The SEPOS (Social exclusion, polarization and security in the Nordic welfare state) project is based on the notion that the threats affecting societal security must be addressed from a broader perspective and that social issues must be given more attention. Instead of identifying on risks, the project focuses on understanding social dynamics and the root causes of problems.
“Studies on extremism and global security issues have largely been based on traditional security research, focusing on state security. Our aim is to examine security issues from a societal perspective and to consider experiences of safety. Our project builds on the concept of human security, that covers also social aspects” says Karin Creutz, one of several Soc&kom researchers involved in the project.
Terrorism, extremism and hate crimes have been among the most hotly debated issues in the 2000s. Up until now, these security threats have been primarily dealt with by analysing various individuals, high-risk groups and activities and then taking measures to counter the threats.
“We want to go to the root of the problems and understand their societal context. Research shows that factors such as marginalisation, experiences of exclusion and a lack of trust in the system may increase interest in extreme action, but its dynamics has been understudied,” Creutz points out.
“Disciplines such as social work and social policy have been sidelined from research on radicalisation and terrorism. The central role played by social problems is easily forgotten. One contribution of our project is highlighting these perspectives and providing new insights for security research.”
Creutz compares the situation to the discourses on addiction and what was previously known as the war on drugs: initially, the problems were treated almost exclusively as security issues, but over the years, the social aspects and the connection to people’s societal welfare came to be understood. Similarly, various negative societal phenomena can be countered, and societal security and welfare can be increased by addressing problems such as marginalisation and lack of participation in society.
An important element of the research project sets out to explore the unequal distribution of safety and security in society. The experience of safety is an important cohesive force, and the researchers are interested especially in the experience of security among racialised persons and minorities.
We have witnessed in the 2000s the development of a culture of security, or ‘securitisation’, with measures that often affect minorities. In the worst case, security and control measures may reduce rather than increase societal safety.
“If certain groups feel targeted and labelled as a security threat and become second-class citizens, it is a question of structural discrimination. Measures not based on such fundamental principles as people’s right to equal treatment contribute to the creation of an unequal society. In addition to all the damaging effects of discrimination on the individual, collective and societal levels, it can also reduce people’s trust in the system,” Creutz states.
An important reason for the successes of the Nordic model is people’s trust in the authorities. If the trust in the authorities and in societal structures reduces, it can have many negative consequences.
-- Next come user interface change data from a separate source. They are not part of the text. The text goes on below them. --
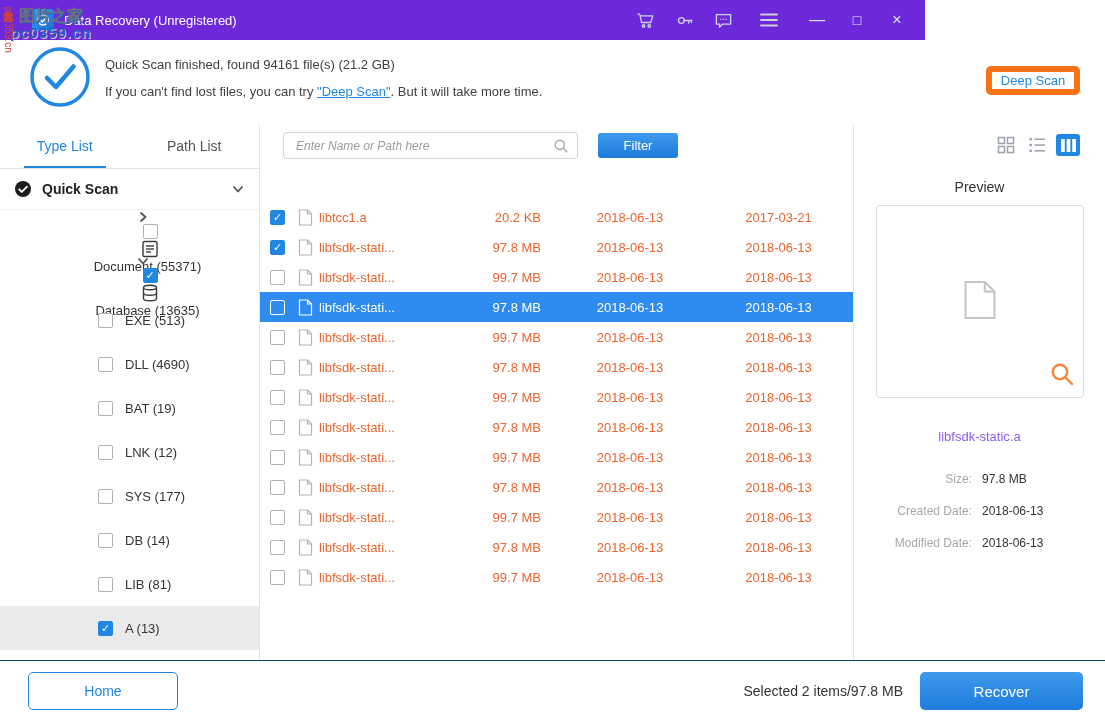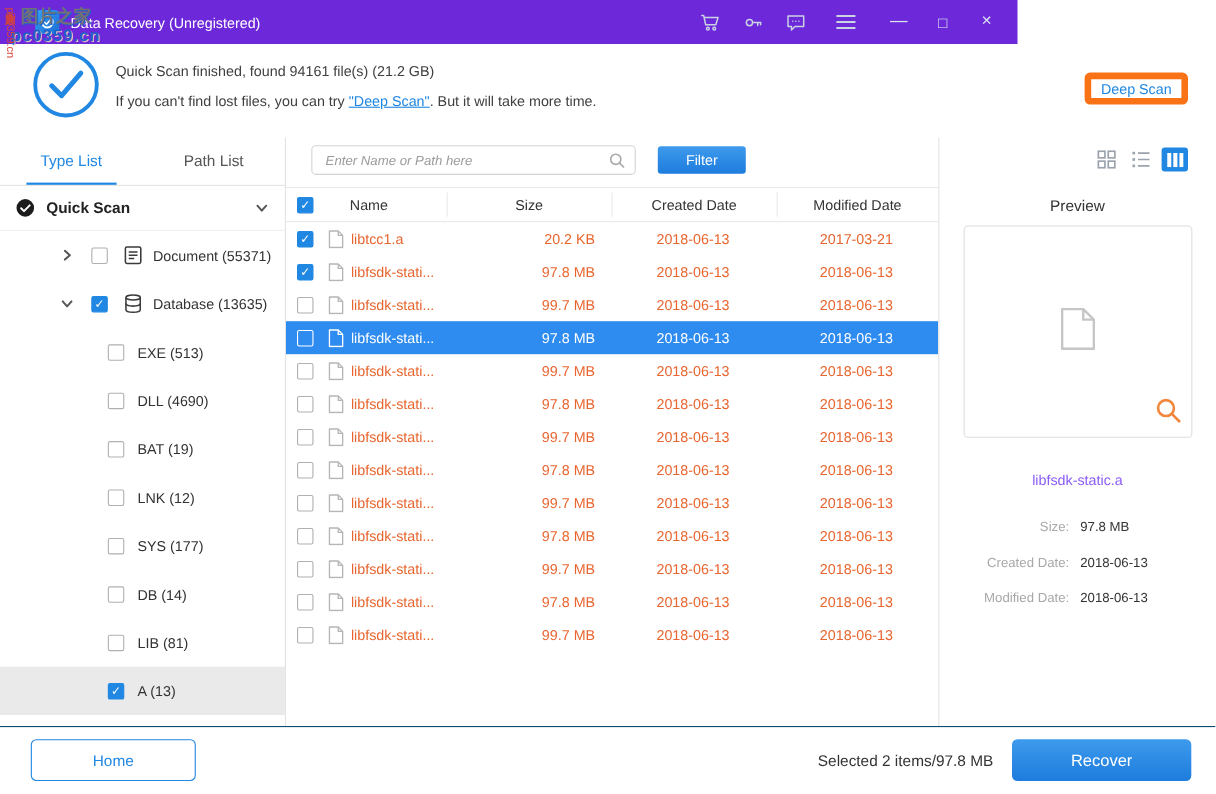--- a/index.html
+++ b/index.html
@@ -335,16 +335,6 @@
   </div>
   <button class="filter-btn">Filter</button>
 
-  <div class="grid-header">
-    <span class="cb checked"></span>
-    <span class="h-name">Name</span>
-    <span class="h-size">Size</span>
-    <span class="h-created">Created Date</span>
-    <span class="h-modified">Modified Date</span>
-    <span class="hsep" style="left:146px;"></span>
-    <span class="hsep" style="left:296px;"></span>
-    <span class="hsep" style="left:446px;"></span>
-  </div>
 
   <div class="tbody">
       <div class="trow">

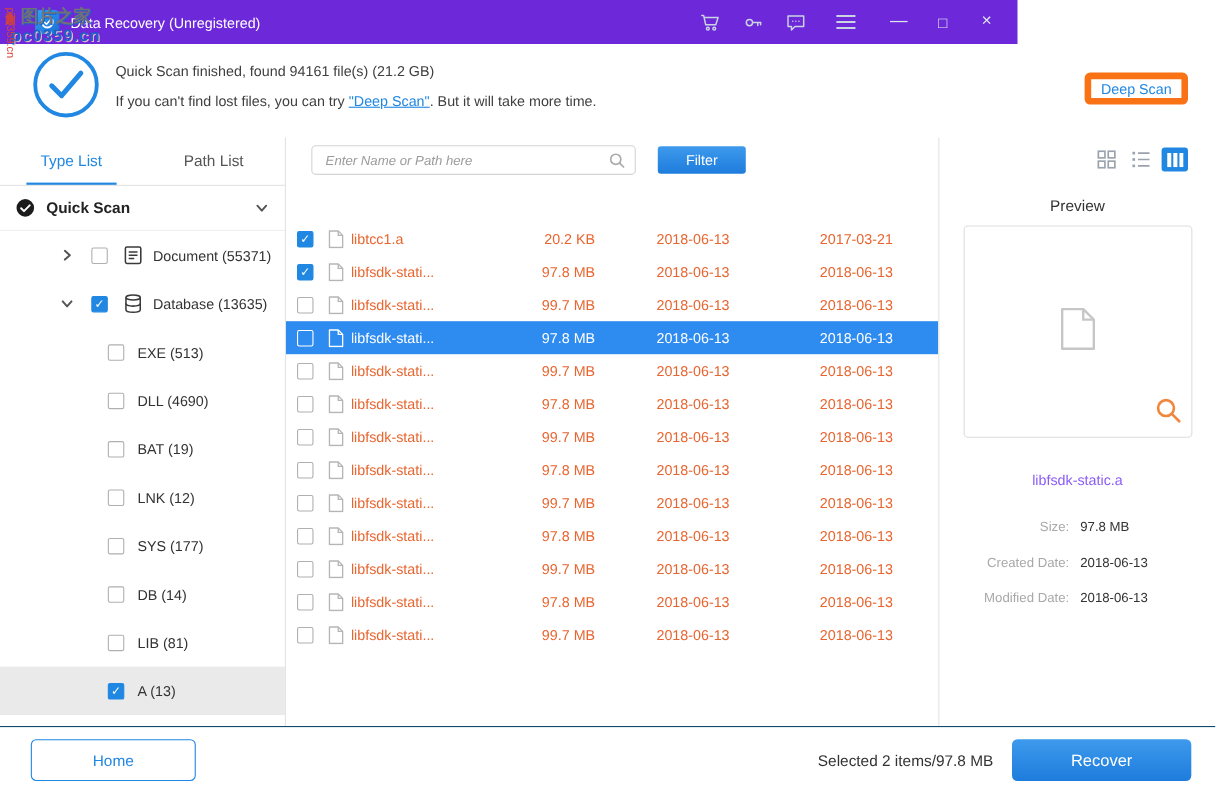--- a/index.html
+++ b/index.html
@@ -54,7 +54,7 @@
   .scan-row { height:41px; display:flex; align-items:center; padding:0 14px; border-bottom:1px solid #f0f0f0; }
   .scan-row .lbl { margin-left:10px; font-size:14px; font-weight:bold; color:#222; }
   .scan-row .chev { margin-left:auto; display:inline-flex; cursor:pointer; }
-  .tree-group { height:44px; display:flex; align-items:center; padding-left:54px; cursor:pointer; }
+  .tree-group { height:44px; display:flex; align-items:center; padding-left:28px; cursor:pointer;flex-direction:column; }
   .tree-group .chev { width:16px; display:inline-flex; cursor:pointer; }
   .tree-group .cb { margin-left:13px; }
   .tree-group .gicon { margin-left:13px; display:inline-flex; }

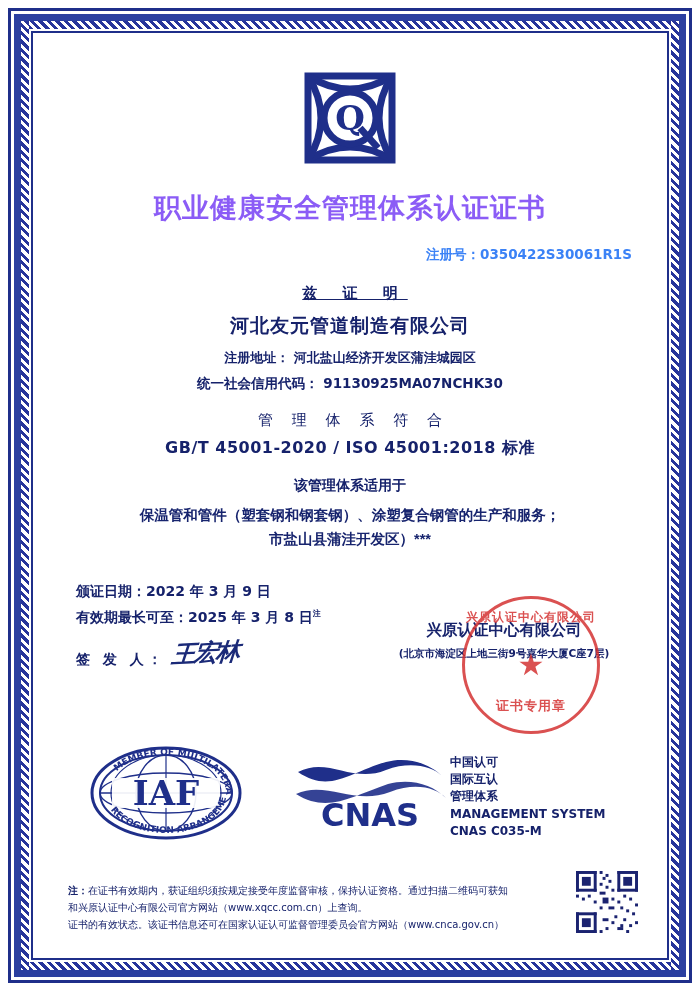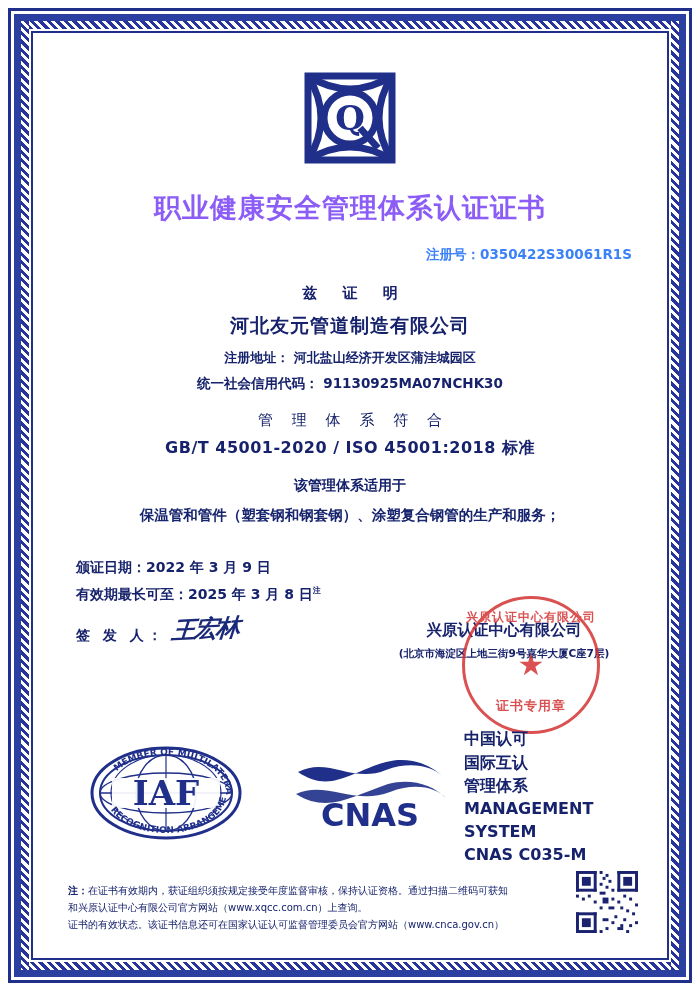--- a/index.html
+++ b/index.html
@@ -95,6 +95,7 @@
     font-weight: bold;
     letter-spacing: 10px;
     text-indent: 10px;
+    text-decoration: underline;
   }
   .company {
     margin-top: 10px;

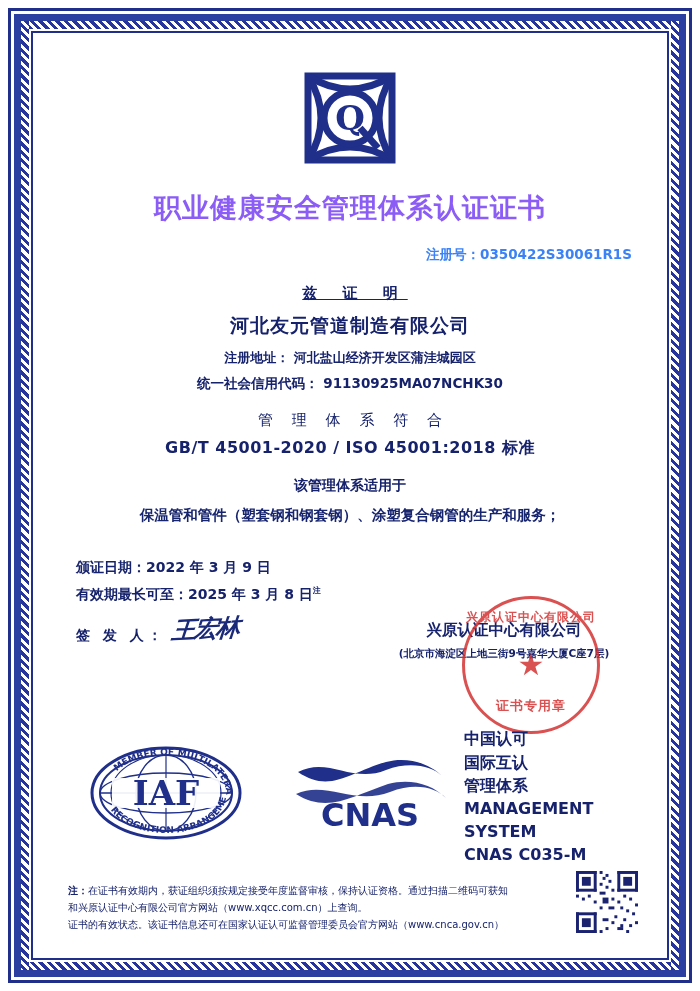--- a/index.html
+++ b/index.html
@@ -325,6 +325,7 @@
     <div class="center-line scope-lead">该管理体系适用于</div>
     <div class="scope-body">
       <div>保温管和管件（塑套钢和钢套钢）、涂塑复合钢管的生产和服务；</div>
+      <div>市盐山县蒲洼开发区）***</div>
     </div>
 
     <div class="dates">

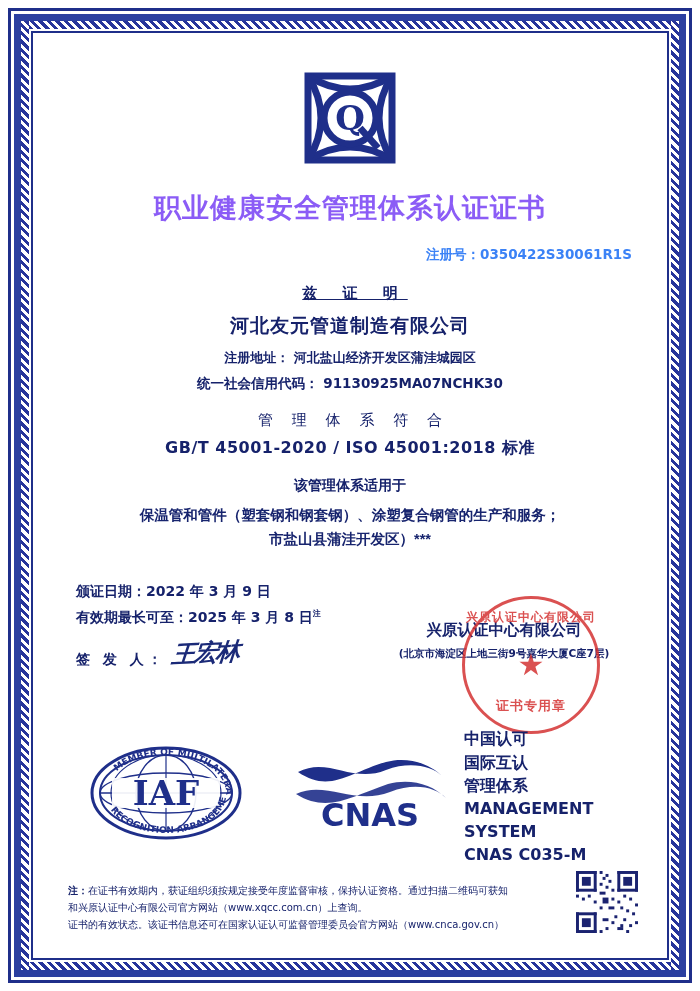--- a/index.html
+++ b/index.html
@@ -249,8 +249,7 @@
   .iaf-logo { margin-left: 40px; }
   .cnas-logo { margin-left: 48px; }
   .cnas-text {
-    margin-left: 14px;
-    font-size: 16px;
+    font-size: 12px;
     font-weight: bold;
     color: #16226b;
     line-height: 1.45;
For example, victims of crime may not feel confident enough to contact the police. Consequently, the experience of safety and measures that can be taken to enhance it are crucially important.
Suvi Keskinen, professor of ethnic relations, has previously investigated the consequences of ethnic profiling and will continue to explore this topic in the SEPOS project. Her research group will examine the experiences of racialised minorities concerning their sense of security in society. For example, the researchers will analyse the relationship between minorities and the authorities, particularly the police. A key question to be addressed is the extent to which ethnic profiling leads to a deterioration of minorities’ trust in the police.
Another element of the SEPOS project will analyse the relationship between anti-Islamic movements and jihadism. The researchers will inspect the reciprocity between the groups’ ideologies and actions. A key issue in this part of the project is how different forms of extreme propaganda affect each other. Previous research has shown that radical groups often reinforce and activate their ideological opposites. ISIS, for instance, has taken advantage of the message of right-wing radicals to harness broader support for its own message.
“We know that, for example, anti-Islamic propaganda about Muslims not belonging to Europe and about Islam being an enemy of Europe is also used by ISIS, which repeats the same message: that Muslims do not belong to Europe and that Europe is an enemy. In the same way, we can see a reciprocity in various actions: an act of violence by ISIS is often followed by acts of violence against minorities,” says Creutz.
A third part of the project will analyse political violence and antidemocratic mobilisation. The focus will be on the dynamics between radical and populist discourses that justifies and normalise racism, as well as the societal consequences of a rhetoric of hate and online bullying. The scholars will examine, for example, politicians’ experiences of online bullying and whether it influences their political activity and participation in social debate.